> **Data entries**:
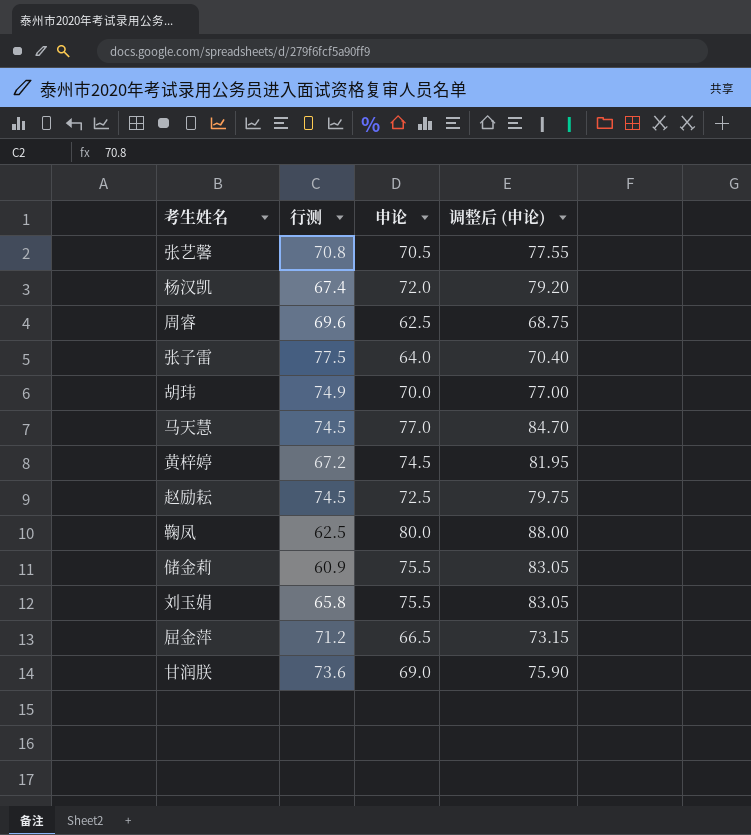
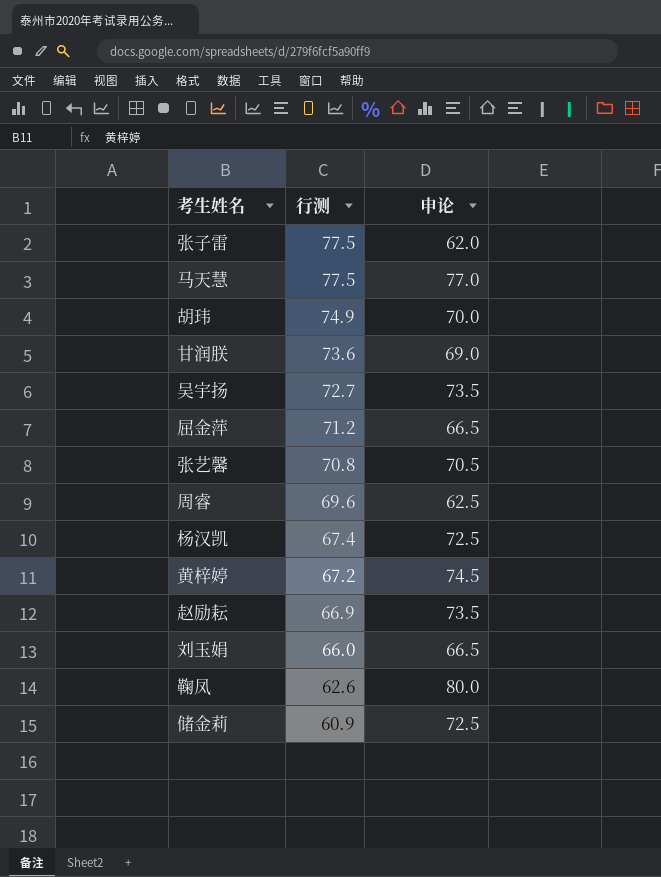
row order: none -> 行测 descending
column 调整后 (申论) | formula: [申论] * 1.1 -> none
张子雷 | 申论: 64.0 -> 62.0
马天慧 | 行测: 74.5 -> 77.5
row 吴宇扬: none -> 72.7 | 73.5
杨汉凯 | 申论: 72.0 -> 72.5
赵励耘 | 行测: 74.5 -> 66.9
赵励耘 | 申论: 72.5 -> 73.5
刘玉娟 | 行测: 65.8 -> 66.0
刘玉娟 | 申论: 75.5 -> 66.5
鞠凤 | 行测: 62.5 -> 62.6
储金莉 | 申论: 75.5 -> 72.5

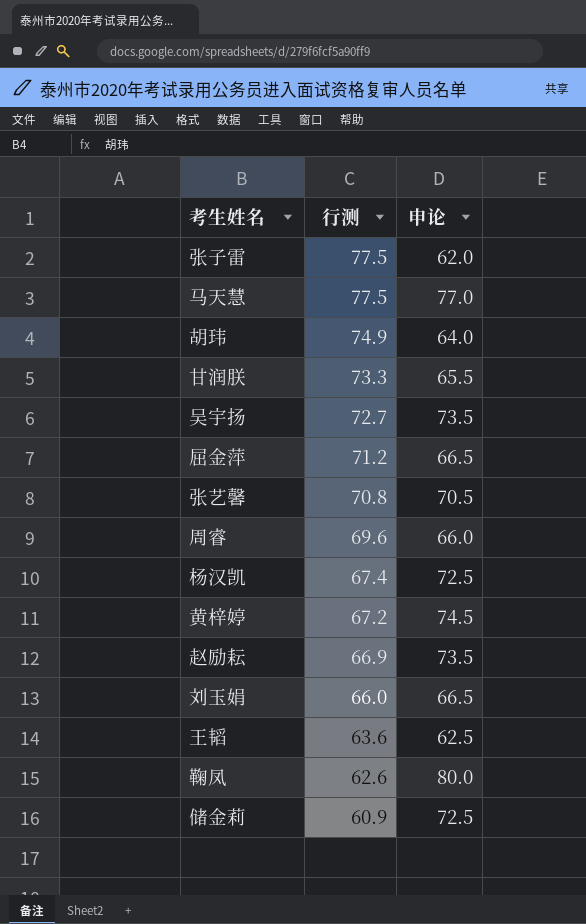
胡玮 | 申论: 70.0 -> 64.0
甘润朕 | 行测: 73.6 -> 73.3
甘润朕 | 申论: 69.0 -> 65.5
周睿 | 申论: 62.5 -> 66.0
row 王韬: none -> 63.6 | 62.5

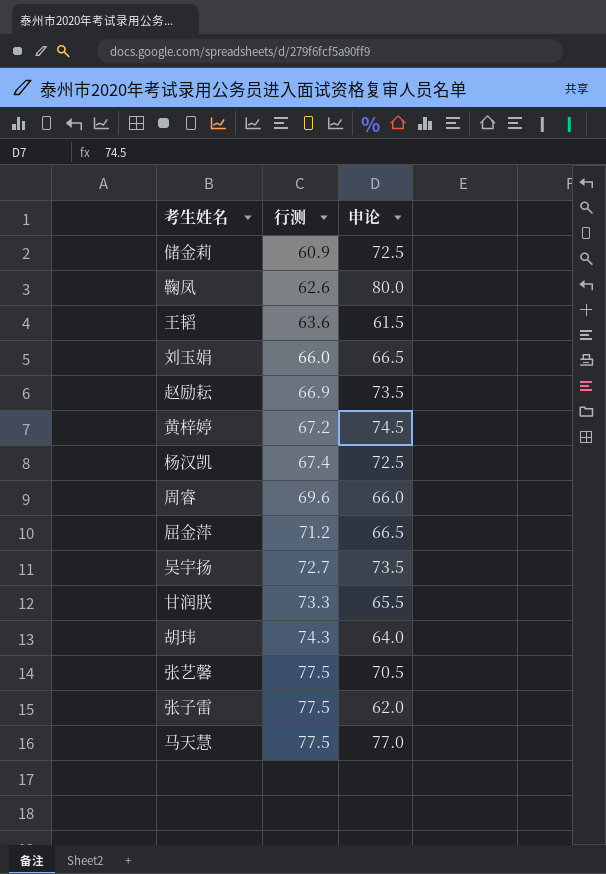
row order: 行测 descending -> 行测 ascending
王韬 | 申论: 62.5 -> 61.5
胡玮 | 行测: 74.9 -> 74.3
张艺馨 | 行测: 70.8 -> 77.5

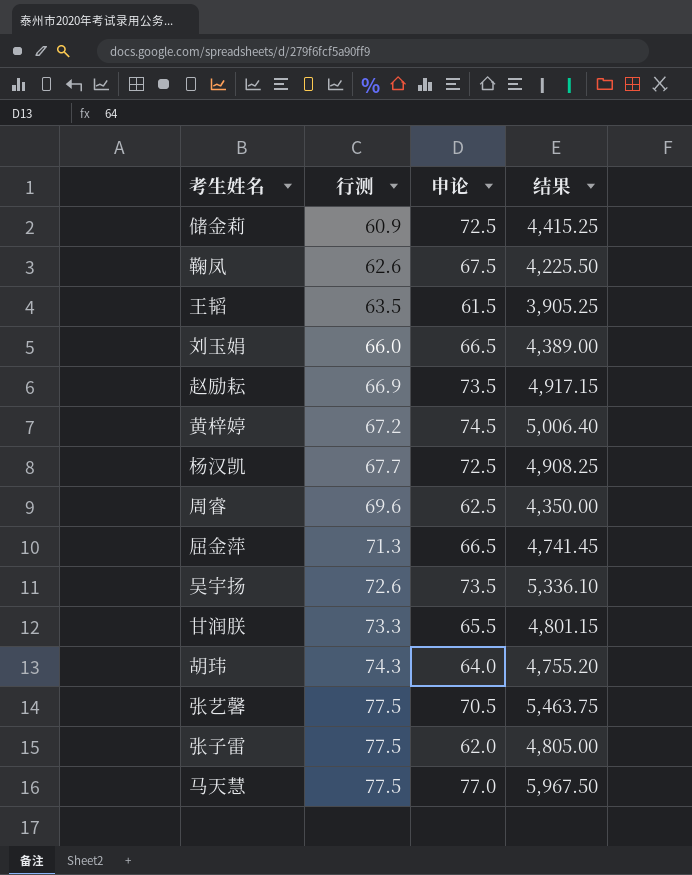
column 结果 | formula: none -> [行测] * [申论]
鞠凤 | 申论: 80.0 -> 67.5
王韬 | 行测: 63.6 -> 63.5
杨汉凯 | 行测: 67.4 -> 67.7
周睿 | 申论: 66.0 -> 62.5
屈金萍 | 行测: 71.2 -> 71.3
吴宇扬 | 行测: 72.7 -> 72.6

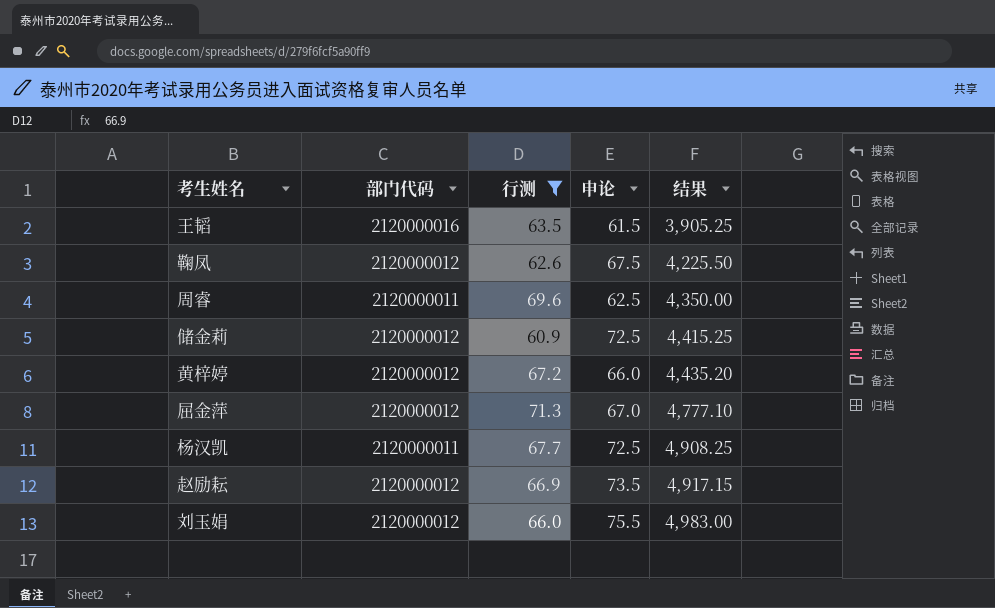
filter: none -> 行测 <= 71.3
row order: 行测 ascending -> 结果 ascending
column 部门代码 | position: none -> 2
黄梓婷 | 申论: 74.5 -> 66.0
黄梓婷 | 结果: 5,006.40 -> 4,435.20
屈金萍 | 申论: 66.5 -> 67.0
屈金萍 | 结果: 4,741.45 -> 4,777.10
刘玉娟 | 申论: 66.5 -> 75.5
刘玉娟 | 结果: 4,389.00 -> 4,983.00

> **REQUIRED WORK**: Using the entries, state how many of their lines hold "descending"; give the number and no more.

> **ANSWER BOX**: 2